━━━ Supplied material ━━━

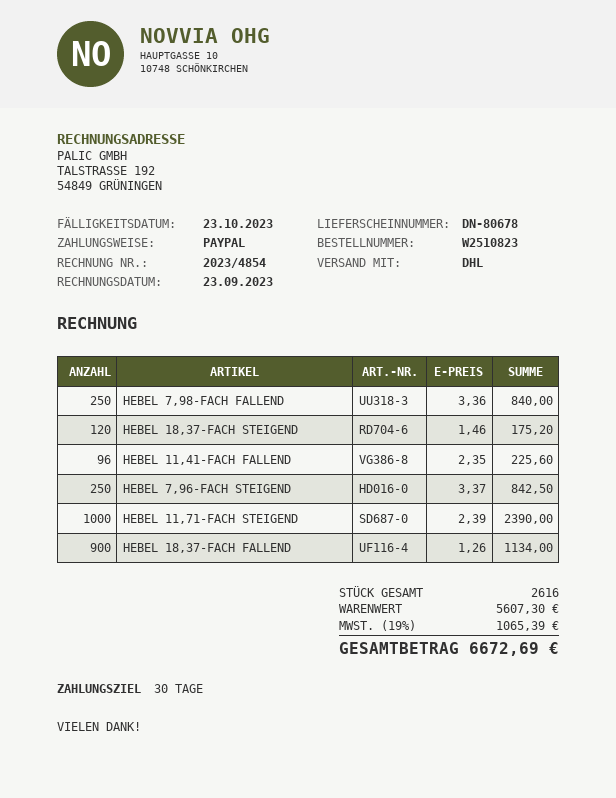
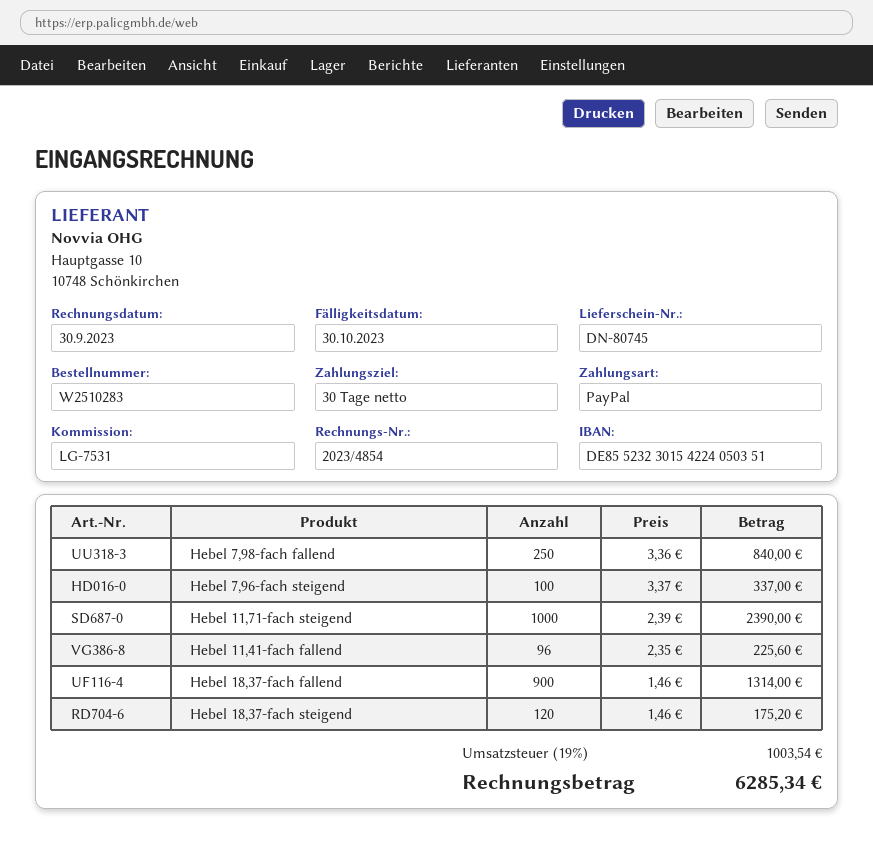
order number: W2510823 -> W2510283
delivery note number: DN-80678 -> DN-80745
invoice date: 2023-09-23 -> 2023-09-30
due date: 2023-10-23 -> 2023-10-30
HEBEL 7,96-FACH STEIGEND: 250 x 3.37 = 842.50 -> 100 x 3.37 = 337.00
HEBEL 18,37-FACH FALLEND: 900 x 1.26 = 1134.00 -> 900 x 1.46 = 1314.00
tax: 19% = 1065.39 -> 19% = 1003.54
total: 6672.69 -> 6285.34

━━━

Output the data exactly. Pictures don't belong in the result.

■ Solved exercise ■
order number: W2510823 -> W2510283
delivery note number: DN-80678 -> DN-80745
invoice date: 2023-09-23 -> 2023-09-30
due date: 2023-10-23 -> 2023-10-30
HEBEL 7,96-FACH STEIGEND: 250 x 3.37 = 842.50 -> 100 x 3.37 = 337.00
HEBEL 18,37-FACH FALLEND: 900 x 1.26 = 1134.00 -> 900 x 1.46 = 1314.00
tax: 19% = 1065.39 -> 19% = 1003.54
total: 6672.69 -> 6285.34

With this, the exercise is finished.